Relaxin is a naturally occurring peptide hormone that mediates systemic hemodynamic and renal adaptive changes during pregnancy and abrogates aberrant scar tissue formation (fibrosis) in diverse pathogeneses. However, its efficacy relative to renin–angiotensin system blockade, the most effective antifibrotic strategy currently available, is not known. We compared the individual versus combined antifibrotic effects of serelaxin (a recombinant form of human gene-2 relaxin) and the angiotensin-converting enzyme inhibitor enalapril, in preventative (started before injury) and therapeutic (treatment of established fibrosis) strategies, in a mouse model of isoprenaline-induced cardiac injury (at 17 days). Changes in systolic blood pressure, organ hypertrophy, and tissue remodeling/fibrosis were assessed. Pretreatment with serelaxin (0.5 mg/kg per day via subcutaneous administration) alone reduced cardiac fibrosis to a greater extent than enalapril (200 mg/L via drinking water; equivalent to 48 mg/kg per day) alone (P<0.05 versus enalapril alone).

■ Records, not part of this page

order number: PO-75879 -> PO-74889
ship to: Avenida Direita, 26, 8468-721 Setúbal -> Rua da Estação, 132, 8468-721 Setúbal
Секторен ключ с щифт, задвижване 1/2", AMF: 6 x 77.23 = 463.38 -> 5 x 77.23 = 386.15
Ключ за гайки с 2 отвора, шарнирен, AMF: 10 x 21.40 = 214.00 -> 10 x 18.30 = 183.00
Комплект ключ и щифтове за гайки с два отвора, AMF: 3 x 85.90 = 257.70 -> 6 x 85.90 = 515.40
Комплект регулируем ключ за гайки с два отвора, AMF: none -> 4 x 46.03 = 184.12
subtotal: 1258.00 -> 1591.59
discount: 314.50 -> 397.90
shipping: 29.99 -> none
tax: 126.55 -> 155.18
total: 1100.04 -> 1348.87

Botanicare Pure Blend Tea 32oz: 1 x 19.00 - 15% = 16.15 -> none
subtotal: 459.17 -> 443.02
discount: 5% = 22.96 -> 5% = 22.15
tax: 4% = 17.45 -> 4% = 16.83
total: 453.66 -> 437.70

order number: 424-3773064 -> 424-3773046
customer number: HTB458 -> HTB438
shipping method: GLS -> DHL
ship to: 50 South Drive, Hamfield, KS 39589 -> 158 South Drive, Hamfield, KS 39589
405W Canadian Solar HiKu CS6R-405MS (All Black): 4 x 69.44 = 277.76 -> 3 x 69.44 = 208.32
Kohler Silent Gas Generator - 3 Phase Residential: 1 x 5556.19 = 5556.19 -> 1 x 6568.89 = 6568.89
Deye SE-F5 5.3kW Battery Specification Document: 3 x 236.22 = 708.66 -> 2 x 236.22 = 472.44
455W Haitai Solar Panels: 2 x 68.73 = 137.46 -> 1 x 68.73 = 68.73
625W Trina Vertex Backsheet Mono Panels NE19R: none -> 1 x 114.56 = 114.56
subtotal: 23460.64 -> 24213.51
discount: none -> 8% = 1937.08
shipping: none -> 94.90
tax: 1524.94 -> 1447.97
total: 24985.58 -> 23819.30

Additionally, the combined effects of serelaxin and enalapril reduced cardiac fibrosis by at least 2-fold compared with enalapril alone, when administered preventatively or therapeutically; by suppressing transforming growth factor-β1 expression and phosphorylation of Smad2 (an intracellular regulator of transforming growth factor-β1 activity; both P<0.05 versus enalapril alone) to a greater extent. The effects of serelaxin were independent of blood pressure, while enalapril lowered systolic blood pressure in the model studied. These findings suggest that serelaxin alone and in combination with an angiotensin-converting enzyme inhibitor more effectively ameliorates fibrosis than angiotensin-converting enzyme inhibition alone in the diseased heart, in a clinically relevant experimental scenario.

译文

:松弛素是一种天然存在的肽激素,可在妊娠期间介导全身血液动力学和肾脏适应性变化,并消除多种病原体中异常的疤痕组织形成(纤维化)。但是,相对于肾素-血管紧张素系统阻滞剂(目前可用的最有效的抗纤维化策略)的疗效尚不清楚。我们在小鼠的预防(从受伤前开始)和治疗(已确立的纤维化治疗)策略中比较了Serelaxin(人类基因2松弛素的重组形式)和血管紧张素转化酶抑制剂依那普利的个体与联合抗纤维化作用。异丙肾上腺素诱发的心脏损伤模型(第17天)。评估收缩压,器官肥大和组织重塑/纤维化的变化。与单独使用依那普利(200 mg / L,通过饮用水;相当于每天48 mg / kg)相比,单独使用serelaxin(经皮下给药每天0.5 mg / kg)进行预处理可减少更大程度的心脏纤维化(与单独使用enalapril相比,P <0.05 )。此外,当预防性或治疗性给药时,与单独的依那普利相比,塞拉辛和依那普利的联合作用可使心脏纤维化减少至少两倍。通过更大程度地抑制转化生长因子-β1的表达和Smad2(转化生长因子-β1活性的细胞内调节剂; P <0.05与依那普利单独使用)的磷酸化来实现。 Serelaxin的作用与血压无关,而依那普利可降低所研究模型的收缩压。这些发现表明,在临床相关的实验情况下,与单独的血管紧张素转化酶抑制相比,单独的Serelaxin以及与血管紧张素转化酶抑制剂联合使用在患病心脏中比单独的血管紧张素转化酶抑制更有效地改善了纤维化。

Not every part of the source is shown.